Material for this exercise:
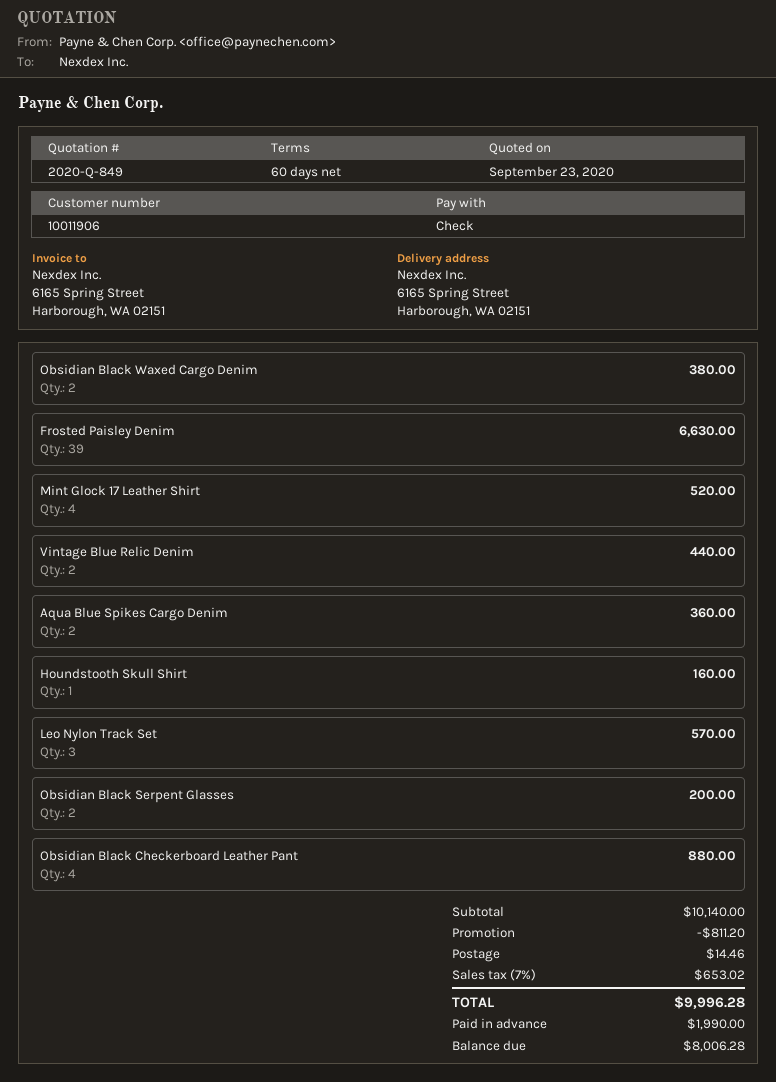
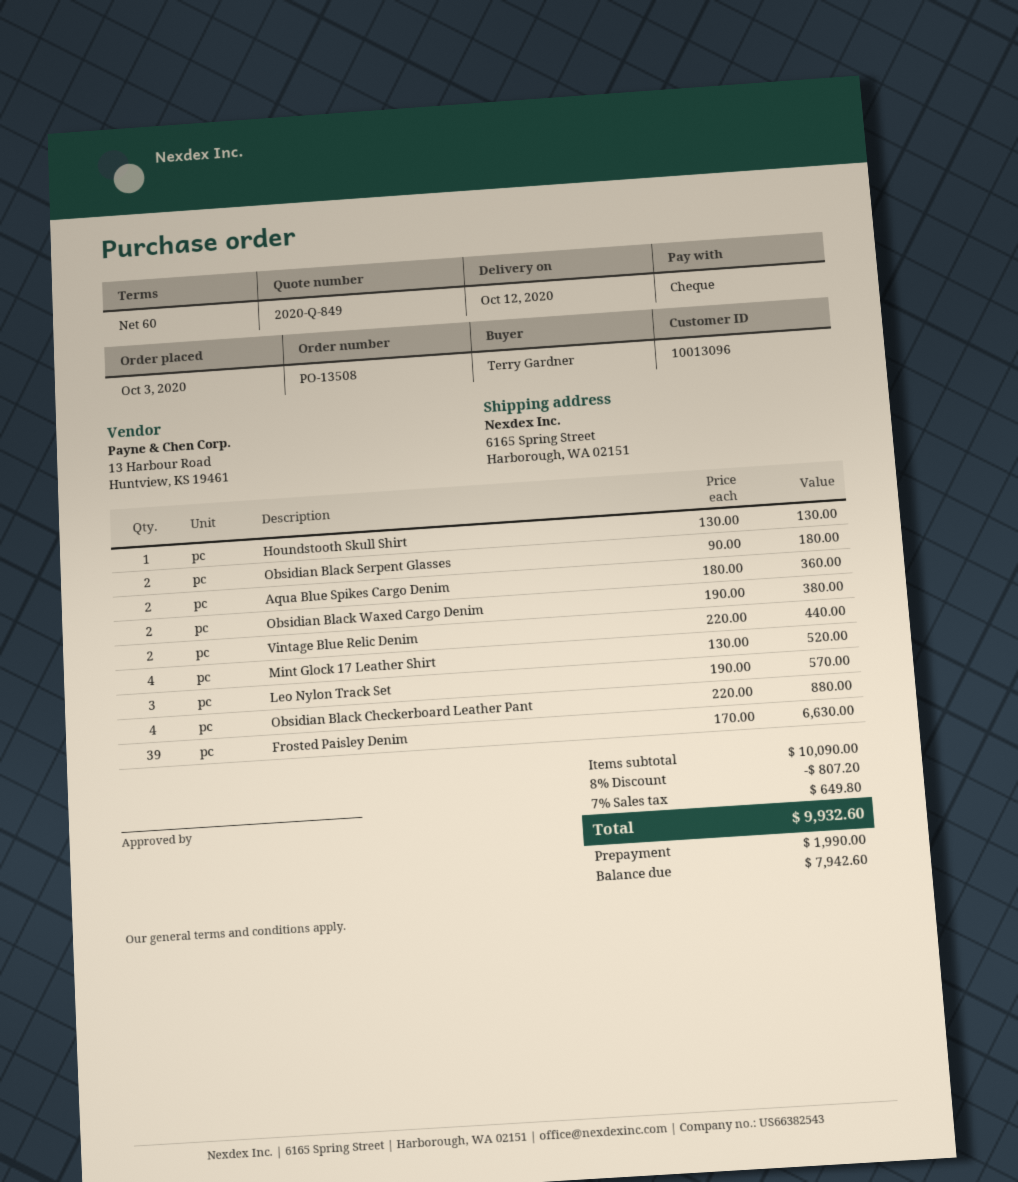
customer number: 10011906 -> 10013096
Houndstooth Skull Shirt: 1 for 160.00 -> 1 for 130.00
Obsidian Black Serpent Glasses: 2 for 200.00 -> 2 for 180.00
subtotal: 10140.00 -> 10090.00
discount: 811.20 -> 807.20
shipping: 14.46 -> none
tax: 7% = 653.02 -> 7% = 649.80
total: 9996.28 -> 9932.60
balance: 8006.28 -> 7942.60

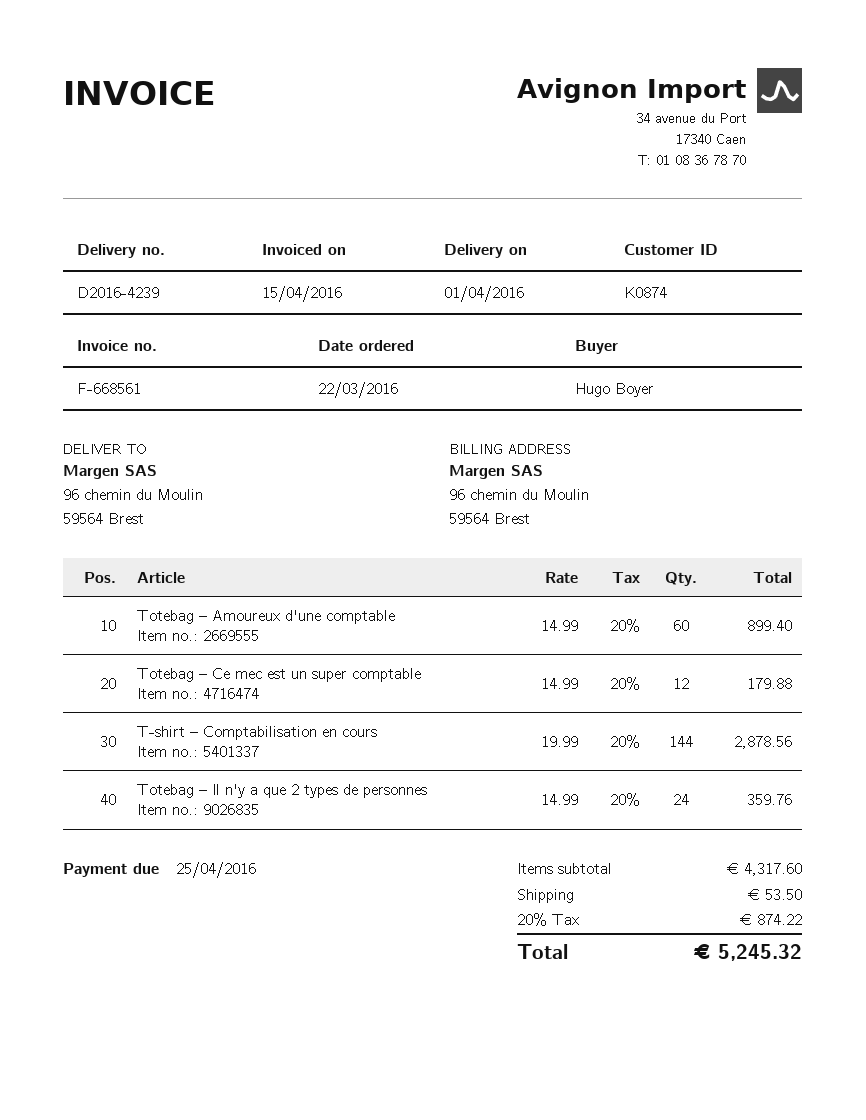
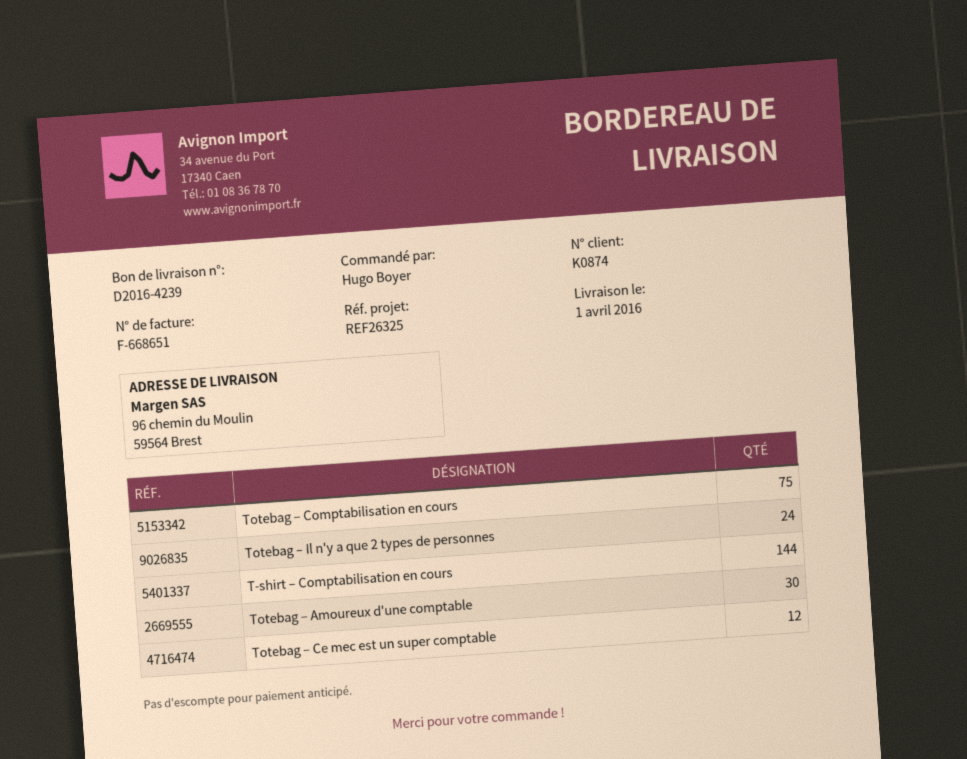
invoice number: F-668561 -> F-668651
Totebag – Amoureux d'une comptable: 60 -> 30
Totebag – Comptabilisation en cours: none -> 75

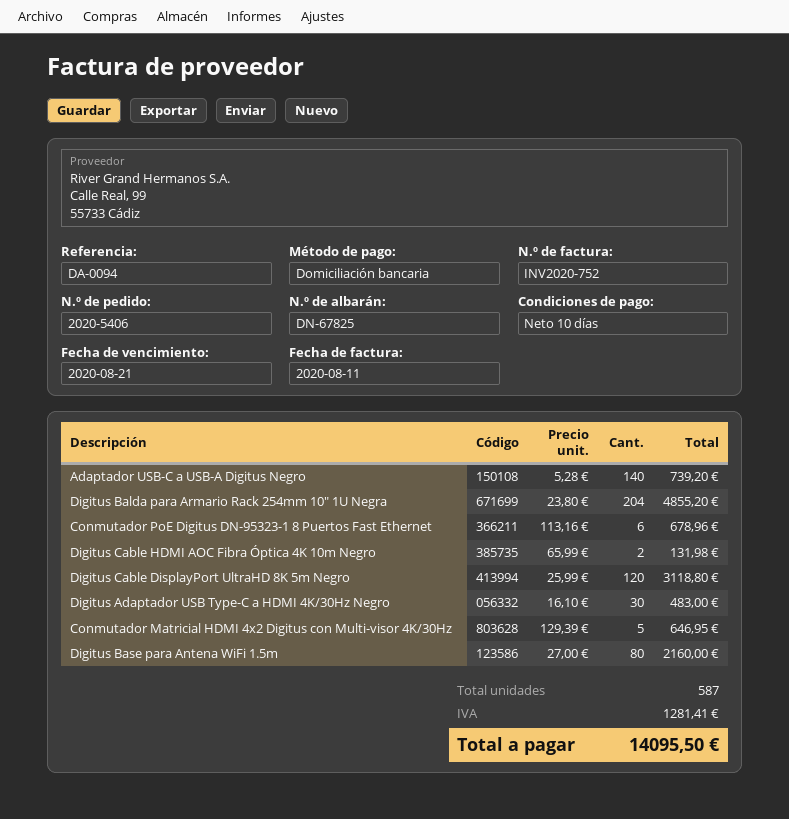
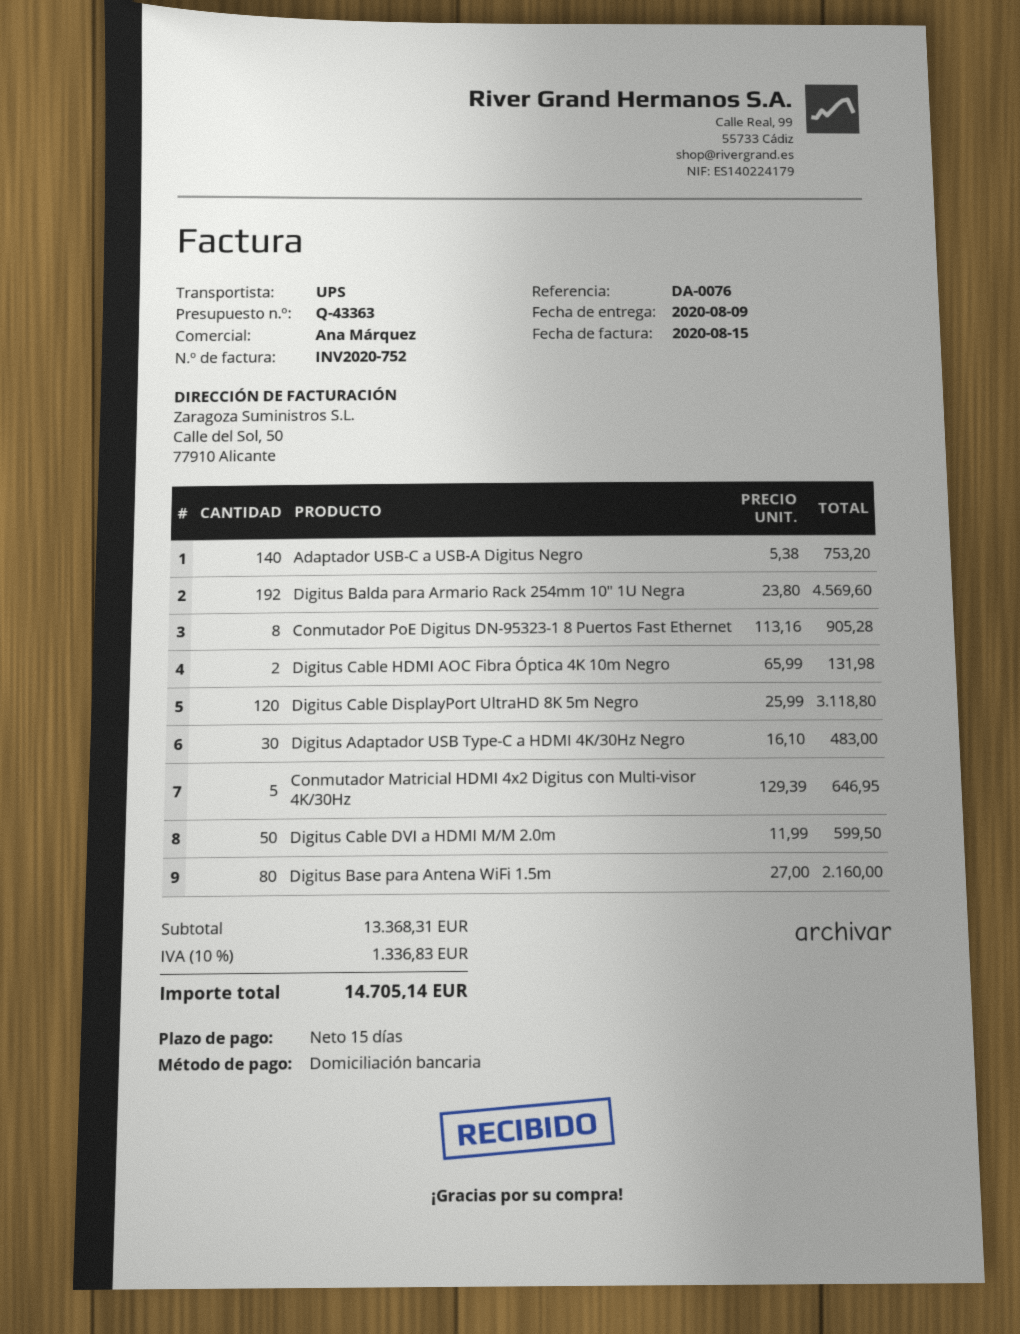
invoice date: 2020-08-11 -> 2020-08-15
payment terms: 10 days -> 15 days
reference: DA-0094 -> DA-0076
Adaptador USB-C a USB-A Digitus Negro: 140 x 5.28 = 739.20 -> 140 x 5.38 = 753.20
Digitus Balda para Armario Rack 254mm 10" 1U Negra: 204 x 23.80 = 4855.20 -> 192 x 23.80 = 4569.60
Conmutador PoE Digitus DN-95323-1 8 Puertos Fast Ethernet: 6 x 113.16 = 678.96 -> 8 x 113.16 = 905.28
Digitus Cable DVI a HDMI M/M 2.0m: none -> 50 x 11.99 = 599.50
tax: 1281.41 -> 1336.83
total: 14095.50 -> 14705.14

Task to complete: Copy only this from above: the line containing "Houndstooth Skull Shirt: 1", the line containing "Totebag – Amoureux d'une comptable: 60 -> 30", and all lines between, printed exactly. Leave out the pictures.

Exercise solution:
Houndstooth Skull Shirt: 1 for 160.00 -> 1 for 130.00
Obsidian Black Serpent Glasses: 2 for 200.00 -> 2 for 180.00
subtotal: 10140.00 -> 10090.00
discount: 811.20 -> 807.20
shipping: 14.46 -> none
tax: 7% = 653.02 -> 7% = 649.80
total: 9996.28 -> 9932.60
balance: 8006.28 -> 7942.60

invoice number: F-668561 -> F-668651
Totebag – Amoureux d'une comptable: 60 -> 30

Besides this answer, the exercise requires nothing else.